Originally posted on TCB Mon, 15 Dec 2003 01:27:59 GMT
Sandra sat at the terminal, leaning on her crossed arms in front of the keyboard. She couldn’t believe what was happening. Shock, worry, fear, and all the emotions she was told never to feel were washing over her face all at once, which resulted in her stone-cold visage squeezing out a few salty tears. These feelings, as she knew, were simple replacements, something to soothe her most prominent feeling of complete emptiness.

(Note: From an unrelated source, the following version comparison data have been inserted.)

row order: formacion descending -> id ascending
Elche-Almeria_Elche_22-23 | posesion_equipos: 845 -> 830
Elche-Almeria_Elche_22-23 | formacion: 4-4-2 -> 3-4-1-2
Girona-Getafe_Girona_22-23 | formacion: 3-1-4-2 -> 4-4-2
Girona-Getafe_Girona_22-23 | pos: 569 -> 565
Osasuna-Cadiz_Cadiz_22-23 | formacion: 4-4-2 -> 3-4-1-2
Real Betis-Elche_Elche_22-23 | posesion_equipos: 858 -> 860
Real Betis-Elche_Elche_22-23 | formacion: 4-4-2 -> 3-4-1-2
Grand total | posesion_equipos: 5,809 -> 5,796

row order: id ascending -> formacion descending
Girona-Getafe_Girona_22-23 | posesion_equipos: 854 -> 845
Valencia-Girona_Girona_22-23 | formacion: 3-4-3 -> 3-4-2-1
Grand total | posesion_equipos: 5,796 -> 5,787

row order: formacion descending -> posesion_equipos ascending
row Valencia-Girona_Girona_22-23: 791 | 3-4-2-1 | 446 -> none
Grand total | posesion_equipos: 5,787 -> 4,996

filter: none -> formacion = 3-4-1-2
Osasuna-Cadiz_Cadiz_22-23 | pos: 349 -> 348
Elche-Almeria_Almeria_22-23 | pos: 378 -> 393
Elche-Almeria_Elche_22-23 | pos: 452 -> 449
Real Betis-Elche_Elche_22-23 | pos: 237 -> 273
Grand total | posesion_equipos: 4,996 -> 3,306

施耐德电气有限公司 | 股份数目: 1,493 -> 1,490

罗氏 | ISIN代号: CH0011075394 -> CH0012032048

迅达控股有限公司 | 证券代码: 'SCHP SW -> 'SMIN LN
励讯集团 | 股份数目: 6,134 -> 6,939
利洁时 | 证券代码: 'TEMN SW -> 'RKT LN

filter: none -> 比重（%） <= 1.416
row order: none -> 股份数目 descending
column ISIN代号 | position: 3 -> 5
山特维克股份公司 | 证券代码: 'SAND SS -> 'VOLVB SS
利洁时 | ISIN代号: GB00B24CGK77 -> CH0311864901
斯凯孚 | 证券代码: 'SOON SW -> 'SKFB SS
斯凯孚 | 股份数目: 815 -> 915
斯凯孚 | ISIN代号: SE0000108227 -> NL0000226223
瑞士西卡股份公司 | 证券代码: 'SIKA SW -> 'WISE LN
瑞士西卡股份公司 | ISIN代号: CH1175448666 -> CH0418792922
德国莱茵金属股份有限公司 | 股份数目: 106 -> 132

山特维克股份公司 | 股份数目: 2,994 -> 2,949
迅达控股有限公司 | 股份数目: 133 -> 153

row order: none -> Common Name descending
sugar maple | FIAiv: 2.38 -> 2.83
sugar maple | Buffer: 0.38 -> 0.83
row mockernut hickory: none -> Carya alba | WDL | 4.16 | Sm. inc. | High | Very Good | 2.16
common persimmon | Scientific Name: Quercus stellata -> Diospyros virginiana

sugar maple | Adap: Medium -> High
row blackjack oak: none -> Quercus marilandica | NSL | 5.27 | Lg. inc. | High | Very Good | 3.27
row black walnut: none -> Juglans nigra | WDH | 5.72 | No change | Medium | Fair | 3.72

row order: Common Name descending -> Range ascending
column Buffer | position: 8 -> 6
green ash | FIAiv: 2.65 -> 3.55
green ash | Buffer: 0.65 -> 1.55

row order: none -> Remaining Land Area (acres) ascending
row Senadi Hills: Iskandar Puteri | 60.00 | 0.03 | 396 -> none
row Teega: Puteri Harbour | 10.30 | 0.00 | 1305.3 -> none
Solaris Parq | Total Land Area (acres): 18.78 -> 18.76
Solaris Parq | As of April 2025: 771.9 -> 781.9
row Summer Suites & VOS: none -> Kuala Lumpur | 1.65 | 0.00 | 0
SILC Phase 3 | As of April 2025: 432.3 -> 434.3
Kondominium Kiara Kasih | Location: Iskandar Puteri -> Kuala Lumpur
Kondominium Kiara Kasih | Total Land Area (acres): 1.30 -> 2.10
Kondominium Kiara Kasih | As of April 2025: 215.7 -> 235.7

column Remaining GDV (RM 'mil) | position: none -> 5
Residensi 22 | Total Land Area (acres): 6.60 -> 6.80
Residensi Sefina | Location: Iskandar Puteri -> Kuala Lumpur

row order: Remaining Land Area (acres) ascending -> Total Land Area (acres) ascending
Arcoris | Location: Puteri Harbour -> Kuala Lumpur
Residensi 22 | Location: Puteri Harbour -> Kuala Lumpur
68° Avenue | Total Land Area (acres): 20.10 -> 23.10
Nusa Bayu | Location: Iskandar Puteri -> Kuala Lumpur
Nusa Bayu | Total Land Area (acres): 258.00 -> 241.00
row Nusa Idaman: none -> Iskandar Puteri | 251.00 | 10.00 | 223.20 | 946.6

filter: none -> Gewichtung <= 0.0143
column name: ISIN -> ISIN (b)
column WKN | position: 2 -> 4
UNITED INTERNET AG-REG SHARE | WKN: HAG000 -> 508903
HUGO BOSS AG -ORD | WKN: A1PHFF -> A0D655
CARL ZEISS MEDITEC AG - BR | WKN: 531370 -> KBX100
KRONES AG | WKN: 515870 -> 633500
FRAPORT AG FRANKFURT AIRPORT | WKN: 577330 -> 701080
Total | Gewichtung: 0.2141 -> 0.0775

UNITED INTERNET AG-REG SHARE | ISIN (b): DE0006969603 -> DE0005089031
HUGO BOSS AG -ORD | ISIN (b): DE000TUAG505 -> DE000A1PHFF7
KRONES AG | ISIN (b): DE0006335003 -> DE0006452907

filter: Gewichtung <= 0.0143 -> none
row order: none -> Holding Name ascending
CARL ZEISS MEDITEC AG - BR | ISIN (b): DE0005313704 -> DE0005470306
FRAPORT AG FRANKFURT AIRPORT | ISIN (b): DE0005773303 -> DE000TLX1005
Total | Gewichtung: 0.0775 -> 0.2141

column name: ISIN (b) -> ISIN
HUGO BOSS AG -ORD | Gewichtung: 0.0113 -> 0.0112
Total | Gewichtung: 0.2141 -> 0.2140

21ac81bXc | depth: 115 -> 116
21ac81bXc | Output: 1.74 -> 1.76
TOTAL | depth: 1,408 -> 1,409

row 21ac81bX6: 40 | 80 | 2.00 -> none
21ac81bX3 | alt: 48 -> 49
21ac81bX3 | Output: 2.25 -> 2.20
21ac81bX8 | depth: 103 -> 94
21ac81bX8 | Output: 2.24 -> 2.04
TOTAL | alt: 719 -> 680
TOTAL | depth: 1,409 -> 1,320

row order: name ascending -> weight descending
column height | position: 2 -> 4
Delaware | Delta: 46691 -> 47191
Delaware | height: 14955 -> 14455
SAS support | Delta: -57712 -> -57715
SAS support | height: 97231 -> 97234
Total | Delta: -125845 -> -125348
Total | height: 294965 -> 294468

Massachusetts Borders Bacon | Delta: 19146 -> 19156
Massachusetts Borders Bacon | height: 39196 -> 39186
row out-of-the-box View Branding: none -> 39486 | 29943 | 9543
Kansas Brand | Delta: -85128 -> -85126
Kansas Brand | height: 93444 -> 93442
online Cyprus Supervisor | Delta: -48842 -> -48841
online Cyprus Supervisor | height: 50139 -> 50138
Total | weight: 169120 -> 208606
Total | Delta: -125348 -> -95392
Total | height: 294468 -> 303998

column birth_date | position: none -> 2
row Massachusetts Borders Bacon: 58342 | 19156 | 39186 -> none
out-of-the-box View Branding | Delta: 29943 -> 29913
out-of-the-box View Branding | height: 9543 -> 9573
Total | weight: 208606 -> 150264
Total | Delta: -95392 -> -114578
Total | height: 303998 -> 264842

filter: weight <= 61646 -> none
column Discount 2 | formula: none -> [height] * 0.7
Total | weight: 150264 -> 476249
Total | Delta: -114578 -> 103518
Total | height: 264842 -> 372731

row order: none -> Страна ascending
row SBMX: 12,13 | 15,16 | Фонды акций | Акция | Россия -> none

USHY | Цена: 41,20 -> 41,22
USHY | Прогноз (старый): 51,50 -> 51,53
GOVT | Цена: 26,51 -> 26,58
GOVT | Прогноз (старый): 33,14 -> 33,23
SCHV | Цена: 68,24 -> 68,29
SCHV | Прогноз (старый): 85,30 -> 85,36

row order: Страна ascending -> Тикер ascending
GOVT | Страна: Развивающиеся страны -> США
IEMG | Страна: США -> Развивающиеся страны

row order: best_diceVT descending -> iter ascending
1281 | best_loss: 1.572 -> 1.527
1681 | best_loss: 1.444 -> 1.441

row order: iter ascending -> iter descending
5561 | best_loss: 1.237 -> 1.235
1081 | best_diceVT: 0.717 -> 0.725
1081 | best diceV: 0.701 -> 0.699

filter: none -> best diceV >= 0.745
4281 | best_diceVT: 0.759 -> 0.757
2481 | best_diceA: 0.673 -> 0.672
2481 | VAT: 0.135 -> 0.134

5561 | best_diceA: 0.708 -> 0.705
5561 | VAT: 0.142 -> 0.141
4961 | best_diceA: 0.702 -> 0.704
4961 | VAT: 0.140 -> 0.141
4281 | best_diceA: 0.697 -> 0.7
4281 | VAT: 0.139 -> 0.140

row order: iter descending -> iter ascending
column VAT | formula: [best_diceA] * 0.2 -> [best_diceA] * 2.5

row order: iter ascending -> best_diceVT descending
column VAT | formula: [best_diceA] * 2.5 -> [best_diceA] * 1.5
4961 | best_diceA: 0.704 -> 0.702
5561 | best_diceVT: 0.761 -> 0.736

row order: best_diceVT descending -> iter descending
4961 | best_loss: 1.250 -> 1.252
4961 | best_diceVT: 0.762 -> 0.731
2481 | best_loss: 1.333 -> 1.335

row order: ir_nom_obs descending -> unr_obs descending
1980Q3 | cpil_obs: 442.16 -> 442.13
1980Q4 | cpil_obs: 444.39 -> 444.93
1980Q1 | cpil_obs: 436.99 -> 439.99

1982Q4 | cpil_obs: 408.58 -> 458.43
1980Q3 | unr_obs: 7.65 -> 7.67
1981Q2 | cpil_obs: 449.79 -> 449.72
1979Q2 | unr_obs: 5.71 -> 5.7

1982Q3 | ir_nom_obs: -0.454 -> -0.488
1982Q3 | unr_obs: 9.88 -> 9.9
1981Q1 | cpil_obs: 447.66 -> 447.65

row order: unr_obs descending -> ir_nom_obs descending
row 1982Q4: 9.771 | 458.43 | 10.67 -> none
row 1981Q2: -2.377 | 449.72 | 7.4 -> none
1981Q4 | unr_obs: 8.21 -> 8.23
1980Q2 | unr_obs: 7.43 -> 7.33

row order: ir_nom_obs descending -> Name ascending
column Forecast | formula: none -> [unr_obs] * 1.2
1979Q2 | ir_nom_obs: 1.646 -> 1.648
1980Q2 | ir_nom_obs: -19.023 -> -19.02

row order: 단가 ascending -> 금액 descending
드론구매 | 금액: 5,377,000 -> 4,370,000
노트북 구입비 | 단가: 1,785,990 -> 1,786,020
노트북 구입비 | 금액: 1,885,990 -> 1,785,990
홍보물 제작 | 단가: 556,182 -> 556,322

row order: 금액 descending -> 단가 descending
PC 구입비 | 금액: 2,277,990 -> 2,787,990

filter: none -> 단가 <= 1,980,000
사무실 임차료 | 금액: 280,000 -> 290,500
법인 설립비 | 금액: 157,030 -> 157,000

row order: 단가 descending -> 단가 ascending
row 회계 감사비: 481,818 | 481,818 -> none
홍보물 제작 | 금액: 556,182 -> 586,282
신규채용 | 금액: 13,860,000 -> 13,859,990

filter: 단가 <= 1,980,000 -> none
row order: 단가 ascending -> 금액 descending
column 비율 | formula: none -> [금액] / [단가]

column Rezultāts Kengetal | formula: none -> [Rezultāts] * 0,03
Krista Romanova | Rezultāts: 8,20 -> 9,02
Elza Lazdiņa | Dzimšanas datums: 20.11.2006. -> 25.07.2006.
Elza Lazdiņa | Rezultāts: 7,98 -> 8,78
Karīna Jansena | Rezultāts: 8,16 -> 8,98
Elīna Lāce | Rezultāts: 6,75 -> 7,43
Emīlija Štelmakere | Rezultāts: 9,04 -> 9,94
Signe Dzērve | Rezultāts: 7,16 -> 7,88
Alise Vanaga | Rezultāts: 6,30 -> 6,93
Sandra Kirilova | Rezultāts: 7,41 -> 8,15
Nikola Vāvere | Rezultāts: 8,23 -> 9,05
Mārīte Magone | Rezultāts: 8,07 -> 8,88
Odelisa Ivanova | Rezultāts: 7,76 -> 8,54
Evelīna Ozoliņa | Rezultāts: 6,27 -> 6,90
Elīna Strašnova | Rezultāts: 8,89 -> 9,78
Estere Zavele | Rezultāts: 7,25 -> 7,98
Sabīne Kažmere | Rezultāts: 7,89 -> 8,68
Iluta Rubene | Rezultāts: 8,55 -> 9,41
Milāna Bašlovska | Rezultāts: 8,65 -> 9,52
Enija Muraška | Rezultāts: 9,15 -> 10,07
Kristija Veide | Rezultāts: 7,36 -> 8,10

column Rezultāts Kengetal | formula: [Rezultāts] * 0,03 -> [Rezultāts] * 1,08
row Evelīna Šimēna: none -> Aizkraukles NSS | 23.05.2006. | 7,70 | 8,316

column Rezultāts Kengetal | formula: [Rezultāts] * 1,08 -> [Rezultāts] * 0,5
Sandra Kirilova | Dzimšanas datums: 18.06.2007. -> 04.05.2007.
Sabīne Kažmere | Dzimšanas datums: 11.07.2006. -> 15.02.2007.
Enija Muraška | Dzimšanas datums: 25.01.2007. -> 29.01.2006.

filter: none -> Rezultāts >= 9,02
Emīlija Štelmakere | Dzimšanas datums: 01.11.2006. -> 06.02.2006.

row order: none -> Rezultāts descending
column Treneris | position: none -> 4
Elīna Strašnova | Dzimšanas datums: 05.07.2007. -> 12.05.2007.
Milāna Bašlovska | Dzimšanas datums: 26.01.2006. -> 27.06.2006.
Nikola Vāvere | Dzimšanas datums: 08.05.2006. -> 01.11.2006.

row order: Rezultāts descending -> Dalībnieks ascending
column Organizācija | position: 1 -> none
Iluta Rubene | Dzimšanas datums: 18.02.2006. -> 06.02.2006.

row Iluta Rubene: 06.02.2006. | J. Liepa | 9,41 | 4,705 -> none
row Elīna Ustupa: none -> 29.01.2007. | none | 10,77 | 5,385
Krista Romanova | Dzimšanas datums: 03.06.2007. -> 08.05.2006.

There was something missing in Sandra now, and she knew what it was. The connection had been severed. She was the most alone she had ever been in her life, though she was currently in a room with at least a dozen others, all in as much shock as her from the disturbing occurrences.
The air echoed with questions of Amanda’s well-being, doubts of her survival, and premature praise of the agent’s past life. The video feed was down. Audio was gone, too. Sandra, along with two others, waited at their terminals for any sign of Amanda.
But Sandra knew that there was no hope. Amanda was dead.
–.earlier.—
“We’ve been had, Sandy.” Amanda hung by one arm from the air vent in the ceiling. “They’re hiding now, but they’re there. I’ve been spotted, and if I move back in, they’ll shoot the duct.”
Sandra’s voice quivered. She was brighter than she let on, but she always wanted confirmation of her deductions being correct. Thus, the phrase most often hear by Amanda was, “What are you saying? You couldn’t mean…”
“You know exactly what I’m getting at, Sandra, and if you don’t backpedal-” Amanda’s voice had been in a crescendo, and she now lowered it. “That is a direct order. Your life won’t be wasted in this.”
“If you die, I won’t be able to handle it. I might just die anyway.”
“You’ll get over it, kid, that’s just the teen angst talking. Now move.” Before Sandra could respond, Amanda had dropped into the storage room, knowing full well it would be her demise. Sandra’s dejection pass through her mind only briefly, and was instantly replaced with a sense of great distance.
Amanda adjusted her goggles and turned to the nearest hidden troop, promptly giving him the finger.
—. elsewhere.—
Ernie shifted his thick glasses with his left hand and stared at one of the monitors showing live video feed. “Would you look at that gunfire! Nice weapons. Pity I can’t get a better lookiloo from the constant movement.”
A pair of eyes glared, followed by another, and yet another. A shoulder was tapped, an ear uncovered and whispered into, and another pair of eyes joined the stare down. The recently removed headphones spewed forth into the silent room a constant string of muffled cursing and screams.
Ernie shrugged, “What?”
The eyes, and the attached bodies, went back to their work and ignored the weapons-master assigned to this mission.
“Left arm, three inches. Patch it.” Clarice was always very curt in her speech. She was assigned to feel Amanda’s pain, and this always ruffled her a bit.
“Looking,” Dan, the medic, replied. His task was to control various parts of Amanda’s suit to patch wounds and cuts in itself.
“She’s losing it, hurry.” She was referring to the agent’s consciousness. Amanda had already been shot several times, though nothing fatal. If Amanda were to slip in the slightest . . .
“I said I’m looking!” Dan is the best at what he does, and worked with the best, but even he would have trouble when the suit doesn’t sit still long enough for him to grab the flesh.
“If you don’t patch that soon she’s going to be out.”
“She’s going to be out of it anyway! You’ve seen what she’s up against.”
“Just patch the fucking cut!”
“OKAY! I got it. Don’t get your panties in a bunch. Now she’ll last another five bleedin’ minutes.”
There was another brief silence, broken only by a short yelp from Desiree, the listener. The watcher, Arthur, looked at Desiree’s monitor and saw what she had just transcribed. It had to be the most foul insult he had ever read in his entire life, and would definitely make his mother blush.
—.elsewhere.—
“We’ve got incoming!” A chubby fellow in dark grey overalls poked at several important looking buttons on the console in front of him.
“Right, right, incoming, right.” A lanky fellow, dressed similar to the first, moved between several small pillars, adjusting them. “Read ’em off, Spoor.”
“32 Z, 45 O, 15 H and an 18 D as in Dowser.”
“That’s mah name, don’t wear it out.” Dowser adjusted lengths and angles of poles and wires coming from the pillars, connecting some panels to the sides of a glass cube.
“Wait a second,” Spoor looked worriedly at the information panel on his console, “Wait, this – there’s only one coming back.”
“Oh, do hope it’s Miss Sandy-” Dowser cut himself off. “I mean, Amanda can handle herself, right? I woul-”
Spoor cut him off. “Oh, shut it. Ready?”
“Set.”
Spoor hit the shiny red button on this, his greatest invention, and the sixteen-year-old Sandra Witigar appear in the cube with a noise that comic books have accurately dubbed, “Bamf.”